Balgerhoeke vormde een knooppunt van wegen: de oude Antwerpse heerweg, die van Brugge naar Antwerpen liep, kwam langs hier ; er was een verbinding met Sint-Laureins, er liep een weg naar de Moerwege en tenslotte vertrok er van hieruit nog een andere weg naar Malecote en zo verder naar zuidelijker delen van Adegem.
Het voorbijtrekken en de komst van schippers langsheen de Lieve, de reizigers, die hier voorbijkwamen, brachten ongetwijfeld verstrooiing en nieuws voor de bewoners van deze wat afgelegen wijk.

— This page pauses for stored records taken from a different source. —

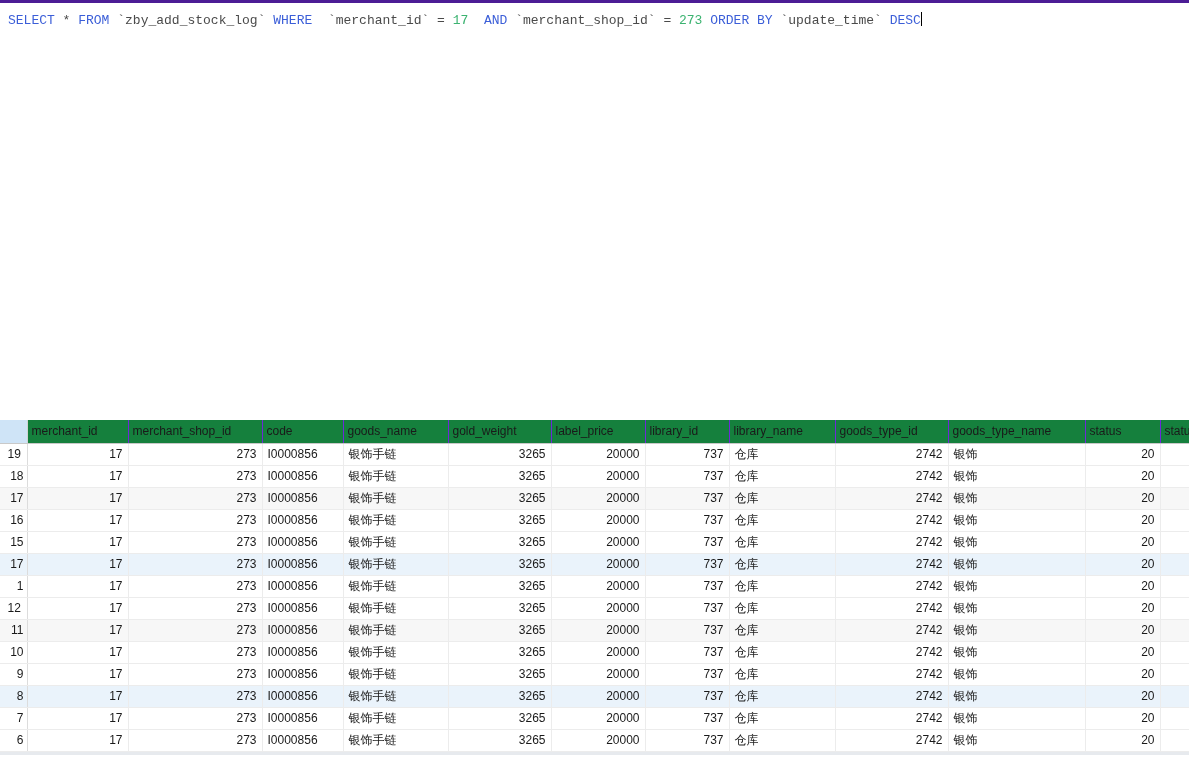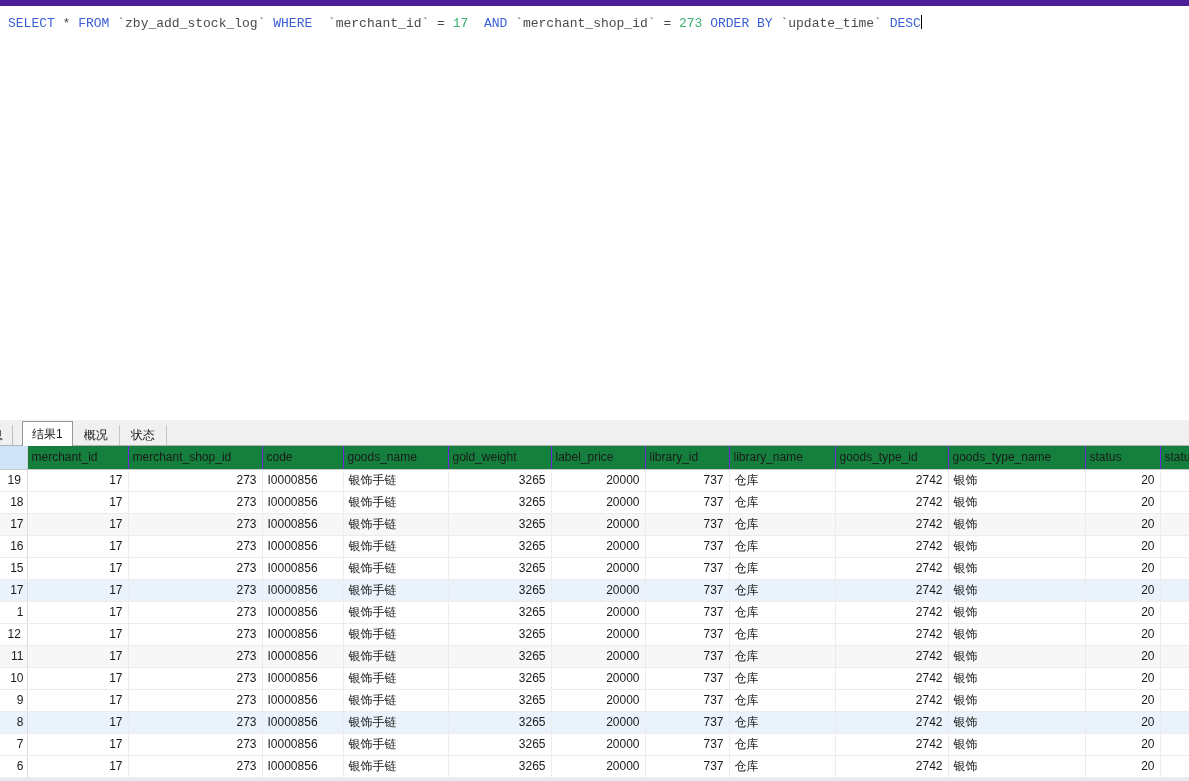--- a/index.html
+++ b/index.html
@@ -1,21 +1,21 @@
 <!DOCTYPE html>
 <html><head>
 <meta charset="utf-8">
 <style>
   * { margin:0; padding:0; box-sizing:border-box; }
   html,body { width:1189px; height:781px; background:#fff; overflow:hidden; }
   .app { width:1189px; height:781px; font-family:"Liberation Sans", sans-serif; position:relative; }
 
   
   .editor {
-    height:420px; background:#ffffff; border-top:6px solid #4c1d95;
+    height:420px; background:#ffffff; border-top:3px solid #4c1d95;
     font-family:"Liberation Mono","DejaVu Sans Mono",monospace;
     font-size:13px; color:#4a4a4a;
   }
   .sql-line { padding:9px 0 0 8px; white-space:pre; line-height:17px; }
   .tok-keyword { color:#3b5ed8; }
   .tok-ident   { color:#4a4a4a; }
   .tok-number  { color:#3cb371; }
   .tok-plain   { color:#4a4a4a; }
   .caret {
     display:inline-block; width:1px; height:14px; background:#000;
@@ -64,34 +64,20 @@
 </style>
 </head>
 <body>
 
 <div class="app">
 
   <div class="editor">
     <div class="sql-line"><span class="tok-keyword">SELECT</span><span class="tok-plain"> * </span><span class="tok-keyword">FROM</span><span class="tok-ident"> `zby_add_stock_log` </span><span class="tok-keyword">WHERE</span><span class="tok-ident">  `merchant_id` </span><span class="tok-plain">= </span><span class="tok-number">17</span><span class="tok-plain">  </span><span class="tok-keyword">AND</span><span class="tok-ident"> `merchant_shop_id` </span><span class="tok-plain">= </span><span class="tok-number">273 </span><span class="tok-keyword">ORDER BY</span><span class="tok-ident"> `update_time` </span><span class="tok-keyword">DESC</span><span class="caret"></span></div>
   </div>
 
-  <div class="tabbar">
-    <div class="tab-partial">
-      <span>息</span>
-    </div>
-    <div class="tab active">
-      <span>结果1</span>
-    </div>
-    <div class="tab">
-      <span>概况</span>
-    </div>
-    <div class="tab">
-      <span>状态</span>
-    </div>
-  </div>
 
   <div class="grid">
     <table class="result">
         <colgroup>
           <col style="width: 27px;">
           <col style="width: 101px;">
           <col style="width: 134px;">
           <col style="width: 81px;">
           <col style="width: 105px;">
           <col style="width: 103px;">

Het wegennet onderging in de loop der tijden natuurlijk heel wat wijzigingen. Een belangrijke gebeurtenis was het « calseyden » van de weg van Maldegem naar Eeklo (2). In die tijd bestonden er tussen beide plaatsen twee veel gebruikte verbindingen, namelijk die over Raverschoot en die over Balgerhoeke.
Ten « eynde van te leggen eene calseyde ten besten en ten voordeligsten » kreeg landmeter Vermeersch de opdracht de lengte van de beide verbindingen op te meten: de kortste was de voordeligste en deze zou met kasseien belegd worden. Van de kerk van Maldegem tot de paalsteen bij Balgerhoeke-brug bedroeg de afstand 1254 roeden ; van de paalsteen tot Eeklo kwamen er 1056 roeden bij ; totale lengte: 2301 roeden of ongeveer 8.835 m.
De weg alover Raverschoot had een totale lengte van 2323 roeden (8920 m), 22 roeden langer dan de weg over Balgerhoeke. Vandaar dat men de kasseiweg al over Balgerhoeke aanlegde, met alle gevolgen voor de toekomst !
Ook de weg van Balgerhoeke naar Sint-Laureins werd omtrent dezelfde tijd van kasseien voorzien (3). De oude weg liep langsheen de Lieve tot Steentjes en vandaar naar het dorp van Sint-Laureins. De minst lange weg liep natuurlijk rechtdoor, men vermeed zo de omweg langs Steentjes.
Van het middeleeuwse Hof te Praat naar de hedendaagse residentiewijk
is een lange geschiedenis.
Dat scheelde niet minder dan 172 roeden (661 m.). Het nadeel was echter dat « de landen ende grachten meer getraverseert » worden. Ook toen reeds onteigende men met tegenzin goede landbouwgrond.
Balgerhoeke is een zeer oude nederzetting, die reeds van in het begin van onze tijdrekening werd bewoond. Zoals velen allicht weten werd in de jaren 1859-1860 voor een groot deel in de bedding van de Lieve het Schipdonkkanaal gegraven. In Balgerhoeke gekomen stootten de werklui op een Gallo-Romeins grafveld (4). Burgemeester Neelemans van Eeklo, fervent beoefenaar van de geschiedenis in al haar aspecten, verzamelde alle (of toch de meeste) vondsten. Deze collectie werd op 30 april 1900 publiek verkocht.
De aankoop geschiedde door de « Sociéte Archéologique de Bruges ». Het betrof hier 69 stuks, die zich nu in het Gruuthuuse museum van Brugge bevinden. Zoals reeds gezegd zou het hier om de ontdekking van een grafveld gaan daterende uit de vierde eeuw.
Gezien van de vondsten geen enkel opgravingsverslag, noch enig ander aanknopingspunt bestaat, er geen andere vondsten werden gedaan, kan men, om het grafveld te lokaliseren, enkel beroep doen op bodemkundige gegevens.